格律詩詞避免同字重複。這屬於一般性常識。但是,格律詩中的「避同」指的是非修辭性重複,不包括修辭性重複。 格律詩中,常見的修辭性重複有三類情況:一類是疊字,一類是頂針,一類是復辭。 疊字這種修辭格在傳統詩歌中使用十分廣泛,《詩經》中就有大量的疊字句。
格律詩形成後,無論五言,還是七言,都採用疊字來突出語言表達的音韻感和節奏感,強化摹狀、抒情的效果。
如「蕭蕭班馬鳴」(李白),「飄飄何所似」(杜甫),「漠漠水田飛白鷺」(王維),「翦翦輕風陣陣寒」(王安石),「青山歷歷鄉關夢」(元好問)等等。顯而易見,疊字不是「相犯」,茲理易明,無須贅述。

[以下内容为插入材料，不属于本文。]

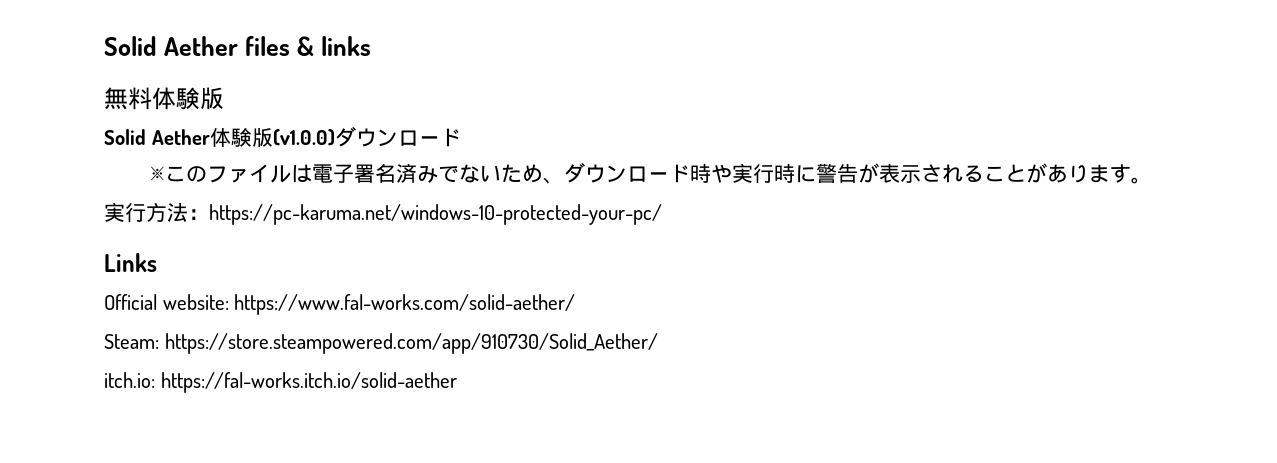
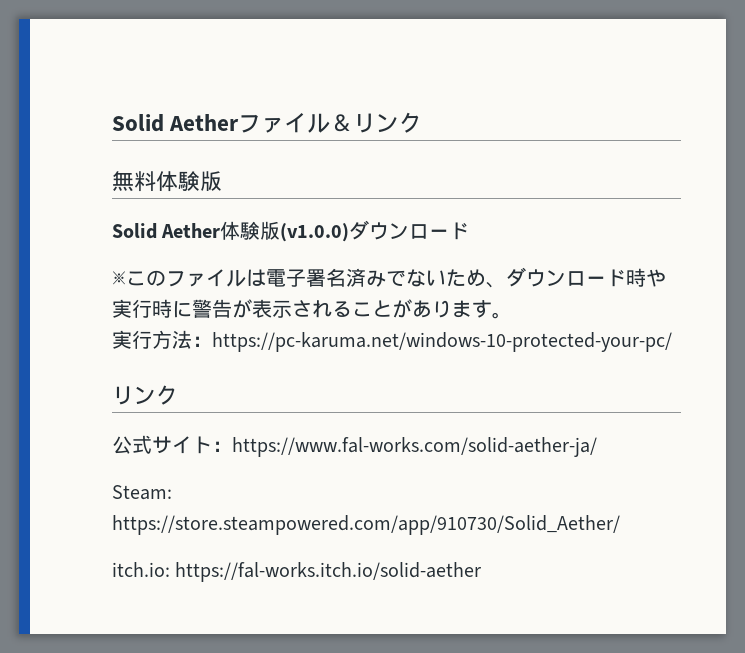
- Solid Aether files & links
+ Solid Aetherファイル＆リンク
  実行方法：https://pc-karuma.net/windows-10-protected-your-pc/
- Links
- Official website: https://www.fal-works.com/solid-aether/
+ リンク
+ 公式サイト：https://www.fal-works.com/solid-aether-ja/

以頂針修辭格出現的文字重複,在格律詩中雖不多見,但同樣存在。
頂針指的是上句末尾字、詞,與下句開頭字、詞相同,構成一種迴環相扣的表達效果。如元稹的「寥落古行宮,宮花寂寞紅」,即頂針格的應用。
由於傳統詩句高度簡練,句式往往是經過壓縮的,因而頂針這種辭格還有一種比較特殊的表達,就是將兩字用於同句之內,同字相連,表面上看似疊字,實際上不是作為修辭格的疊字。
比如說,「月光如水水如天」(趙嘏),「自是不歸歸不得」(崔塗),之類的句子的重字,便是如此。因為它實際上是兩句的壓縮,「月光如水水如天」,用口語表達就是「月光如同水,水如同天」。
在復辭這種修辭格中,重複的字、詞不是相連的,而是被其他文字隔開來。它可以在同句中,也可以在不同的句子中。
於是,格律詩中的復辭,有句內重複,也有句外重複。常見的句內復辭有這樣幾種情況:
(1)一、三字重複。如「舍南舍北皆春水」(杜甫),「聽水聽風笑到家」(袁枚)。
(2)一、五字重複。如「一枕新涼一扇風」(劉翰),「不養丹砂不坐禪」(馮班),《紅樓夢》中的名句「秋花慘淡秋草黃」也是一、五字重複。
(3)二、五字重複。如「不羨神仙羨少年」(袁枚),「不愛紅裝愛武裝」(毛澤東)。
(4)二、六字重複。如「煙籠寒水月籠沙」(杜牧),「濃似春雲淡似煙」(紀昀)。
(5)三、六字重複。如「欲把西湖比西子」(蘇軾),「暫時相賞莫相違」(杜甫)。
(6)四、七字重複,如「直把杭州作汴州」(林升),「瞥地紅梢更綠梢」(王又曾)。
(7)一二兩字與五六兩字重複,如「紫薇花對紫薇郎」(白居易),「半緣修道半緣君」(元稹),「昨夜星辰昨夜風」(李商隱),「斷續聲隨斷續風」(趙嘏),「如此煙波如此夜」(舒位)等。其中,重複的兩字可以是一個詞,也可以是兩個單字。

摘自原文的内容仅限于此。